There is a lovely, colourful, fan-art image at the end of the book and I think it would be great if Nupur invited fans to design a different cover page for newer additions and see where their imagination takes them 🙂
And here is the crux of the matter – The story.
It is a modern world – not very different time-wise than us – 21st century, but we are in a country called Vandran, more specifically in its capital city called Ragah. It is “Emancipation day” (like our “Independence Day”) and one of the main protagonists Ruban Kinoh – Chief Hunter of South Ragah division, has been summoned for a meeting with his uncle cum leading politician Subhas. In the meeting, he reluctantly agrees to take a diplomat as a partner. He is a young nobleman from the neighboring country of Zaini – namely Ashwin Kwan. With his big innocent eyes and runaway mouth he has been darling of the media and is making waves about a conspiracy to steal one of the most important weapons research formula – Enhanced Sifblade.
To give you a bit of background – Once upon a time, the Earth was the second home to the species called Aeriels. These are pure energy beings, who feed on sunlight, can fly and are immortals who don’t age. The humans believe that Aeriels were tyrannical overlords and six hundred years ago humanity rebelled and drove them away. Except for a few, including last queen Tauheen, who have been since been leading terrorist attacks on the humans. The only weapon that works against Aeriels is a Sifblade, a material found on Earth that drains the Energy out of Aeriels at a rate faster than it can be replenished.

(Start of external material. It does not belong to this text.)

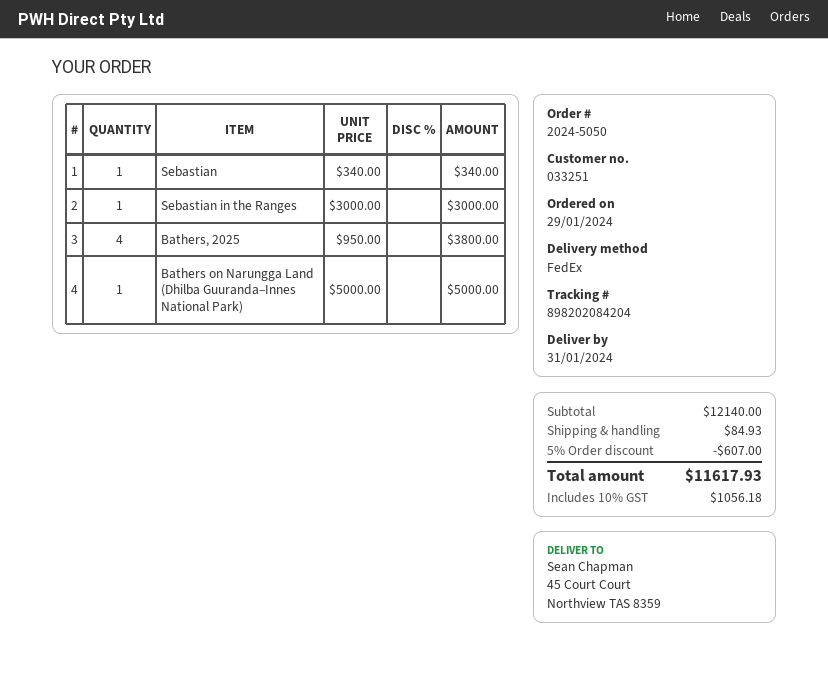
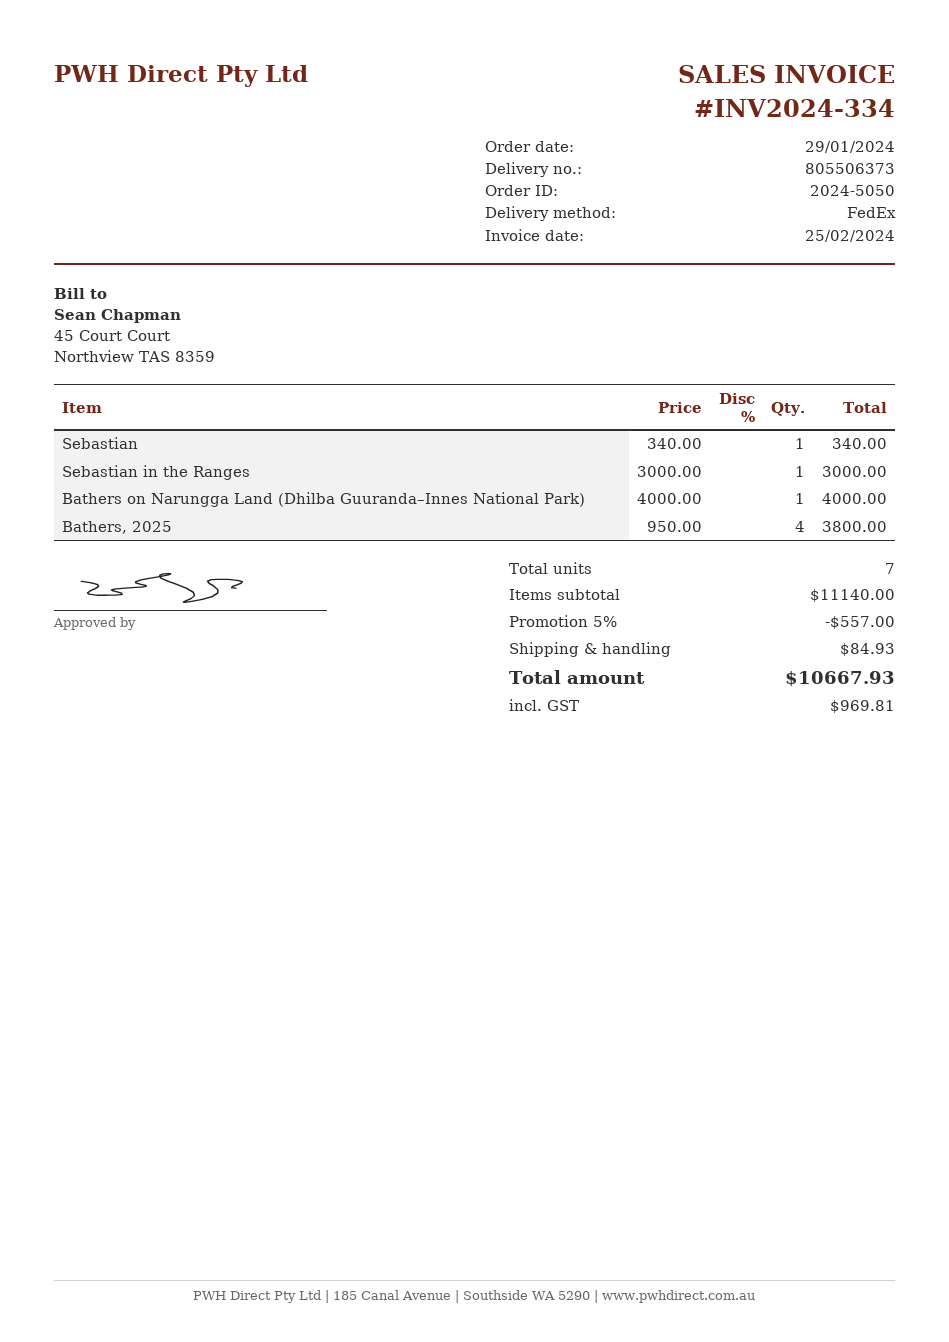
Bathers on Narungga Land (Dhilba Guuranda–Innes National Park): 1 x 5000.00 = 5000.00 -> 1 x 4000.00 = 4000.00
subtotal: 12140.00 -> 11140.00
discount: 5% = 607.00 -> 5% = 557.00
tax: 1056.18 -> 969.81
total: 11617.93 -> 10667.93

The mission given Ruban is to protect the new, enhanced weapon formula from Tauheen and her minions, while trying to keep Ashwin out of trouble and try to keep himself and his family alive. He is one of the most well-known and successful hunter of Aeriels in this generation, but he still has his demons to fight.
As the reluctant partnership between Ruban and Ashwin progresses, Ruban discovers that there is a lot more to Aswhin than he sees. And history is hardly ever as straightforward account of wins and loses as we receive it. There are always multiple sides to any story and the alliances around him are not as they appear…
Everything that appears to be is not apparently so…
Will he survive the conspiracies created by one of the most powerful beings on the Earth? And what cost has he already paid and needs to pay on the way?
While India has some of the best fictional and fantastical literature around, a lot of it is covered in the cloak of mythology and it was a delight to read this book that feels like pure fiction set in a familiar yet different world.
Nupur deserves a lot of credit for this debut book that is one of the best we have recently come across. She builds the story and the characters in details as we go through the story and makes it a very enjoyable journey. The language used in book is the same that most young Indians will be using, without addition of words from other regional languages but using familiar expressions that may or may not have their origins in India.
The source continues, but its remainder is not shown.